Über der linken Augenbraue hat er ein Pflaster. „Ist nur Schminke.“ Doch er würde „in echt gerne weinen, weil alles so schön ist“. In der ARD-Produktion spielt Dominik den kleinen Bruder mit Behinderung einer der ProtagonistInnen. In „Tod einer Schülerin“ (2010) spielte er die gleiche Rolle. Der kleine Bruder zu sein, mache ihm Spaß, er träume jedoch davon, andere Rollen zu bekommen. „Ich würde gern der Böse sein oder mal so einen Schizophrenen spielen“, sagt er.

Oft übernehmen SchauspielerInnen ohne Behinderung Rollen mit Behinderung, sagt Janßen. „Nur beim Downsyndrom geht das nicht, denn die Eigenschaften sind schwer nachzumachen.“ Das größte Ziel von Rollenfang sei, „dass die künstlerische Leistung und nicht die Behinderung der SchauspielerInnen im Vordergrund steht“.

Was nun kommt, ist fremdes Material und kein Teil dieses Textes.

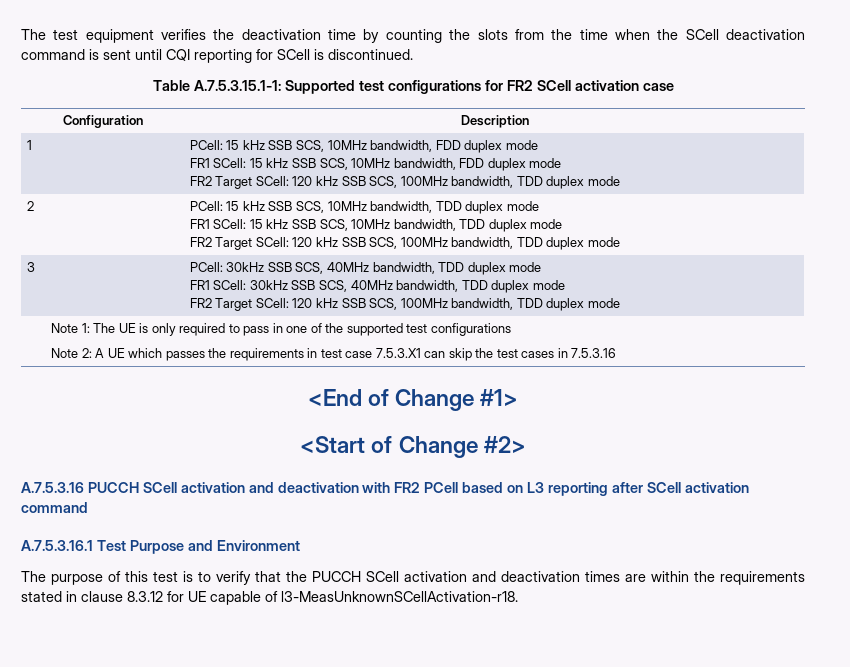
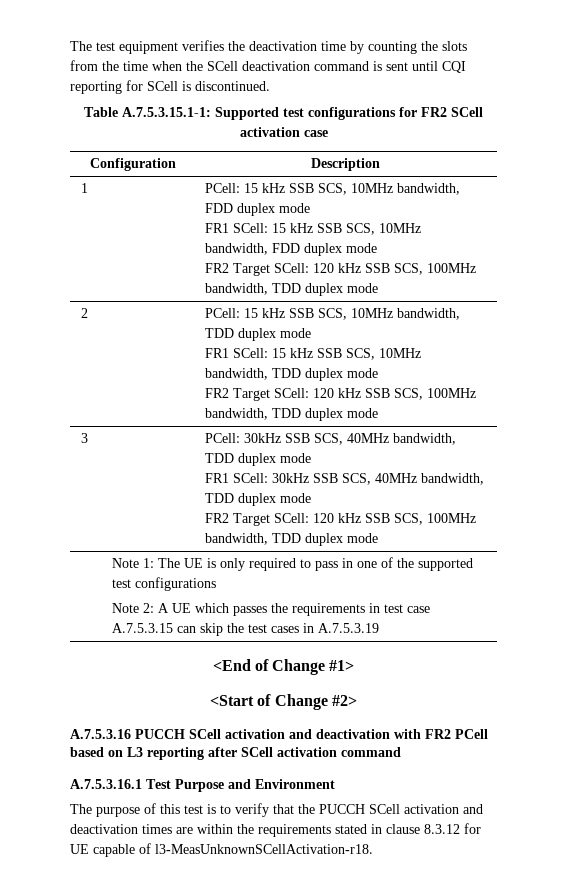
  Note 1: The UE is only required to pass in one of the supported test configurations
- Note 2: A UE which passes the requirements in test case 7.5.3.X1 can skip the test cases in 7.5.3.16
+ Note 2: A UE which passes the requirements in test case A.7.5.3.15 can skip the test cases in A.7.5.3.19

Zurück in Köpenick: Kathi Bromka spaziert durch den Garten des Tagungshauses, riecht an Blumen und erzählt von ihrem Wunsch, in einer Neuverfilmung von „Amadeus“ die Hauptrolle zu spielen. Sie würde eine Perücke tragen und Sätze wie „Treten Sie ein“, „Was wollen Sie denn?“ mit hoher Stimme vortragen. Max Edgard Freitag hingegen würde gern eine weibliche Figur spielen. Ob mit oder ohne Behinderung. Er wünscht sich, dass nur zwischen guten und schlechten SchauspielerInnen unterschieden würde, egal ob mit Behinderung oder ohne. „Aber wenn Menschen nicht das Bedürfnis hätten, immer alles in Schubladen zu stecken“, er macht ein Viereck mit seinen Händen, „würde auch dieses Interview gar nicht stattfinden“.